Greedy Interval Scheduling

Design and Strategy

The goal is to select as many non-overlapping intervals as possible. A natural local rule is: always take the interval that finishes earliest. Intuitively, finishing sooner leaves the largest remaining “window” for whatever comes next. This is a classic Greedy move: make an irrevocable, locally optimal choice and never look back. The optimality of this greedy rule can be proven using a standard exchange argument.

Greedy-Choice (Exchange) Argument. Let E be the interval with the earliest finish time. Suppose some optimal schedule O does not start with E, but with a different interval X. Because E finishes no later than X, we can swap X out and start with E instead; the rest of O still fits (or fits at least as well) after E. Thus there exists an optimal schedule that begins with E. After taking E, the problem reduces to the same question on the intervals that start at or after finish(E). By induction on the number of remaining intervals, repeatedly taking the earliest-finishing interval is optimal.

Why not another rule? If the goal is to fit as many intervals as possible, why not pick the ones that start earliest, or the shortest ones? It turns out those seemingly natural ideas can block better options down the line. Choosing by earliest finish is the only rule that always leaves room for the rest, as the exchange argument confirms.

Algorithm outline. The idea is simple: sort the intervals by finish time, then sweep through them once. For each interval, ask whether it begins after the last selected one ends—if it does, include it; otherwise, skip it. Here is the algorithm in pseudocode:

Sort intervals by nondecreasing finish time (break ties arbitrarily or by later start).
Set \( currentEnd = -\infty \) and initialize an empty selection list.
For each interval \([\,start, end\,]\) in sorted order:
- If \( start \ge currentEnd \), select it and set \( currentEnd = end \).
- Otherwise, skip it.

Worked Example (step-by-step):

Intervals (unsorted):
\(\small A(6,10),\ B(0,6),\ C(5,9),\ D(2,13),\ E(5,7),\ F(3,5),\ G(12,14),\ H(8,12),\ I(8,11),\ J(1,4),\ K(3,8) \).

Sorted by finish time:
\(\small J(1,4),\ F(3,5),\ B(0,6),\ E(5,7),\ K(3,8),\ C(5,9),\ A(6,10),\ I(8,11),\ H(8,12),\ D(2,13),\ G(12,14) \).
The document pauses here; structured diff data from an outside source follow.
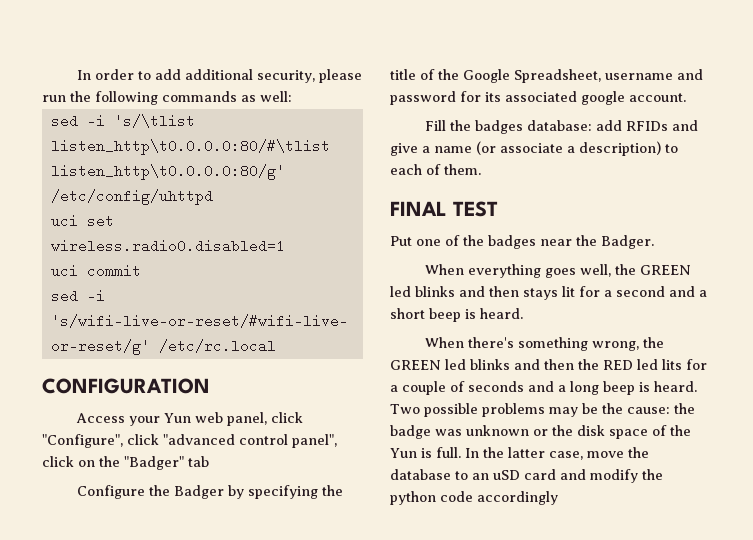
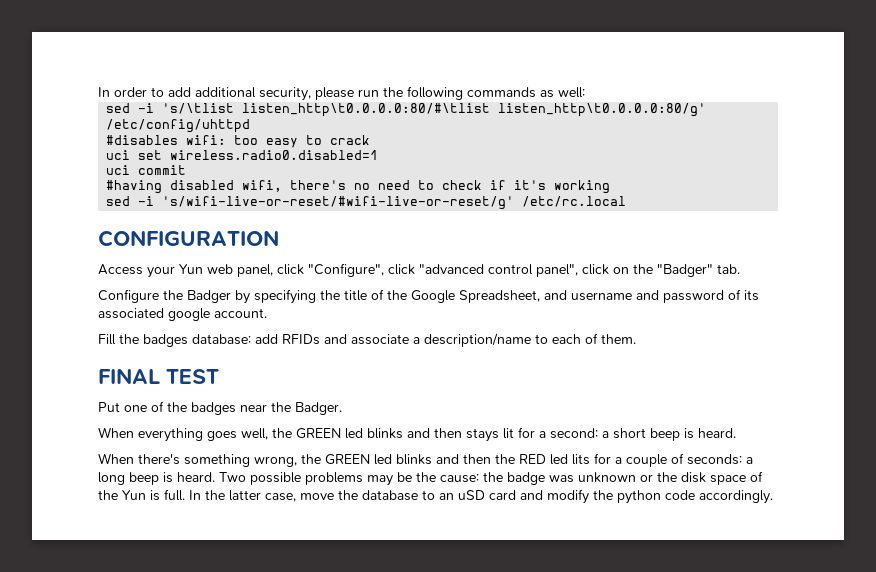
(213, 197) none -> [106,135,371,148] // #disables wifi: too easy to crack
(141, 271) none -> [106,180,611,194] // #having disabled wifi, there's no need to check if it's working
[188,456,209,467] tab -> [717,264,740,274] tab.
(601, 76) none -> [544,290,567,300] and
[460,91,481,102] for -> [728,289,741,300] of
[390,141,496,156] give a name (or -> (347, 339) none
[579,141,661,156] description) -> [424,333,531,347] description/name
[616,286,695,297] second and -> [550,428,598,439] second:
[468,381,554,392] seconds and -> [687,454,742,465] seconds:
[477,491,558,505] accordingly -> [699,490,773,504] accordingly.

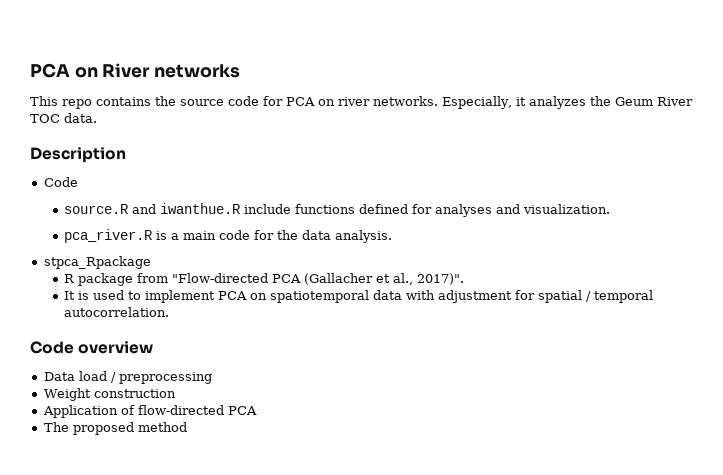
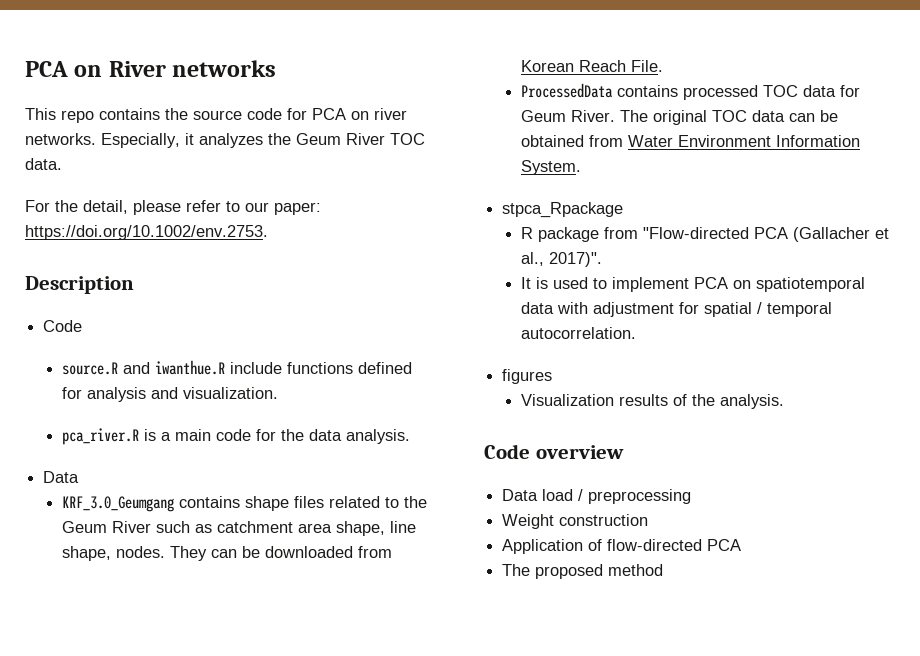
(97, 118) none -> [25,200,321,215] [25,225,268,240] // For the detail, please refer to our paper: https://doi.org/10.1002/env.2753.
[434,204,492,217] analyses -> [86,387,146,402] analysis
(392, 236) none -> [43,471,80,483] [61,496,427,512] [61,521,416,536] [61,546,392,561] [520,60,663,72] [520,83,860,100] [520,110,838,125] [520,135,860,147] [520,160,581,175] // Data // KRF_3.0_Geumgang contains shape files related to the Geum River such as catchment area shape, line shape, nodes. They can be downloaded from Korean Reach File. // ProcessedData contains processed TOC data for Geum River. The original TOC data can be obtained from Water Environment Information System.
(169, 312) none -> [502,369,553,384] [520,394,784,409] // figures // Visualization results of the analysis.

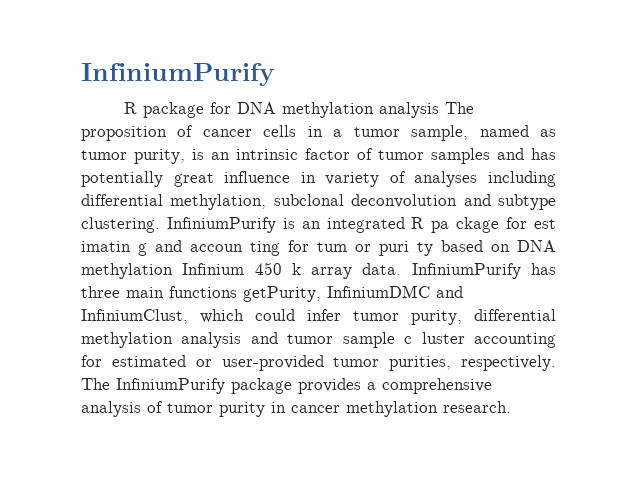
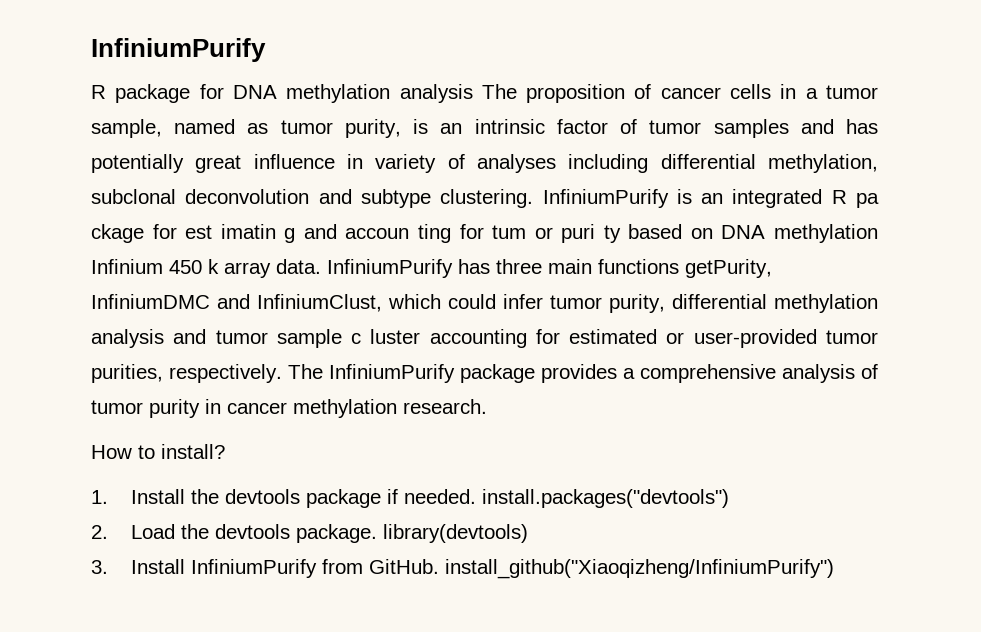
(511, 407) none -> [91,444,225,459] [91,489,729,508] [91,524,528,543] [91,559,834,579] // How to install? // 1. Install the devtools package if needed. install.packages("devtools") // 2. Load the devtools package. library(devtools) // 3. Install InfiniumPurify from GitHub. install_github("Xiaoqizheng/InfiniumPurify")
\(J(1,4)\): \(1 \ge -\infty\) → select. \( currentEnd = 4 \).
\(F(3,5)\): \(3 < 4\) → overlaps → skip.
\(B(0,6)\): \(0 < 4\) → skip.
\(E(5,7)\): \(5 \ge 4\) → select. \( currentEnd = 7 \).
\(K(3,8)\): \(3 < 7\) → skip.
\(C(5,9)\): \(5 < 7\) → skip.
\(A(6,10)\): \(6 < 7\) → skip.
\(I(8,11)\): \(8 \ge 7\) → select. \( currentEnd = 11 \).
\(H(8,12)\): \(8 < 11\) → skip.
\(D(2,13)\): \(2 < 11\) → skip.
\(G(12,14)\): \(12 \ge 11\) → select. \( currentEnd = 14 \).

Selected set: \( \{E, G, I, J\} \) (4 intervals).
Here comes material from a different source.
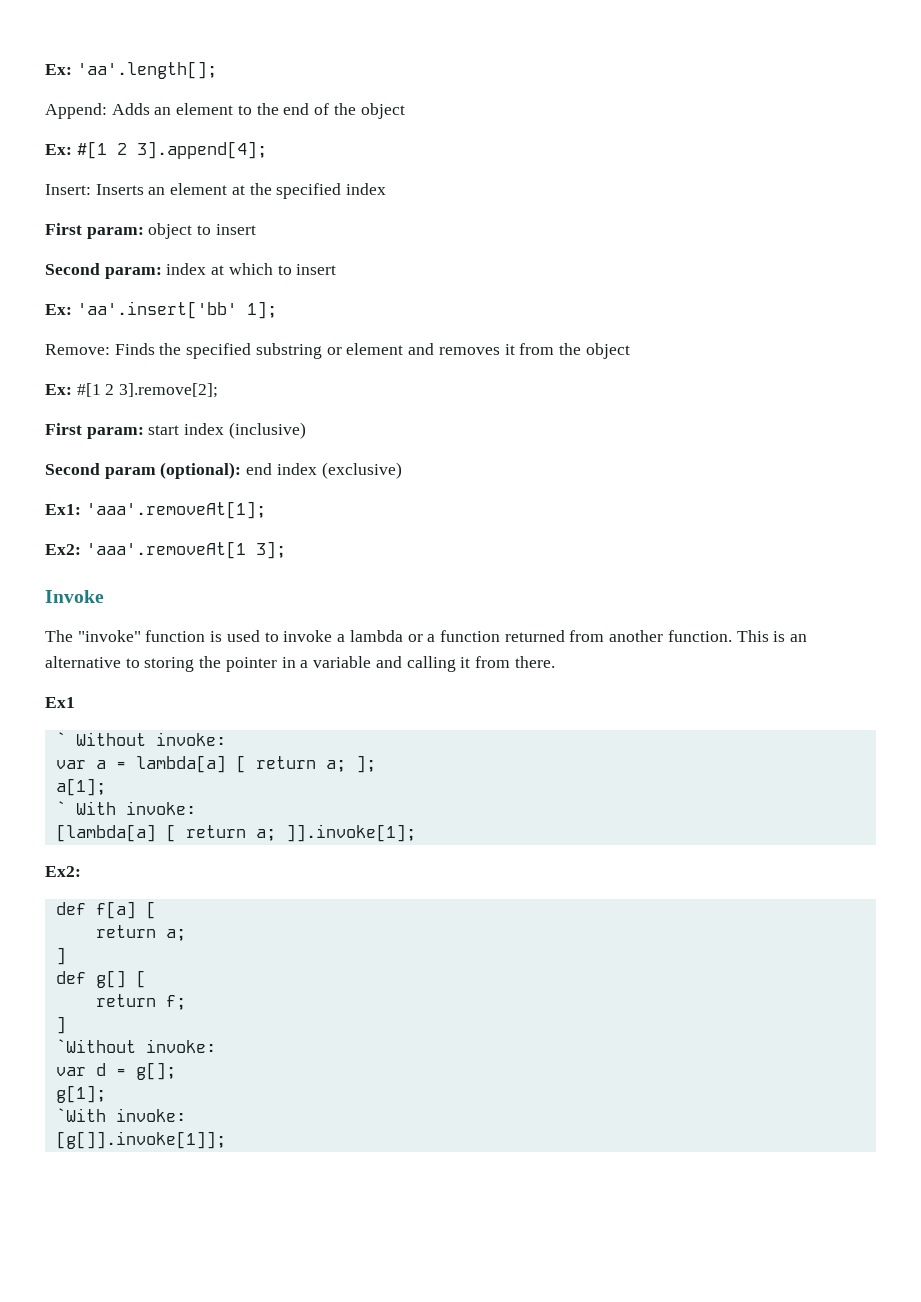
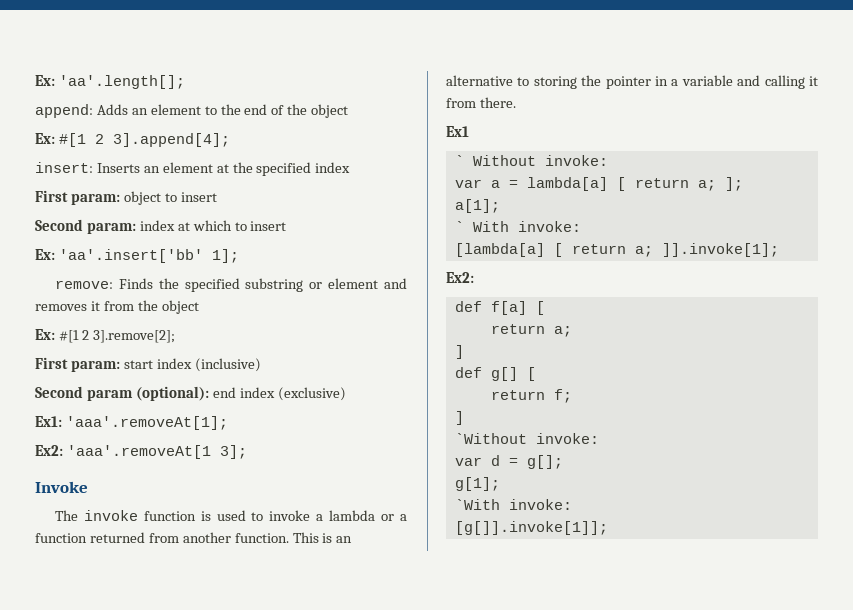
[45,103,107,119] Append: -> [35,104,93,118] append:
[45,184,91,195] Insert: -> [35,162,93,173] insert:
[45,344,110,355] Remove: -> [54,280,113,289] remove:
[77,630,141,642] "invoke" -> [83,510,138,521] invoke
Tie-handling note. If two intervals share the same finish time, either is safe; picking the later-starting one can reduce “wasted” slack before it, but correctness does not depend on this tie-break.

This fits the greedy technique: we commit to the earliest-finishing interval at each step (a local optimum), and an exchange argument shows that doing so never harms the possibility of a globally optimal schedule. It can also be viewed as an instance of transform-and-conquer—the initial presorting of intervals by finish time transforms the data into an order where the greedy rule becomes both natural and provably optimal.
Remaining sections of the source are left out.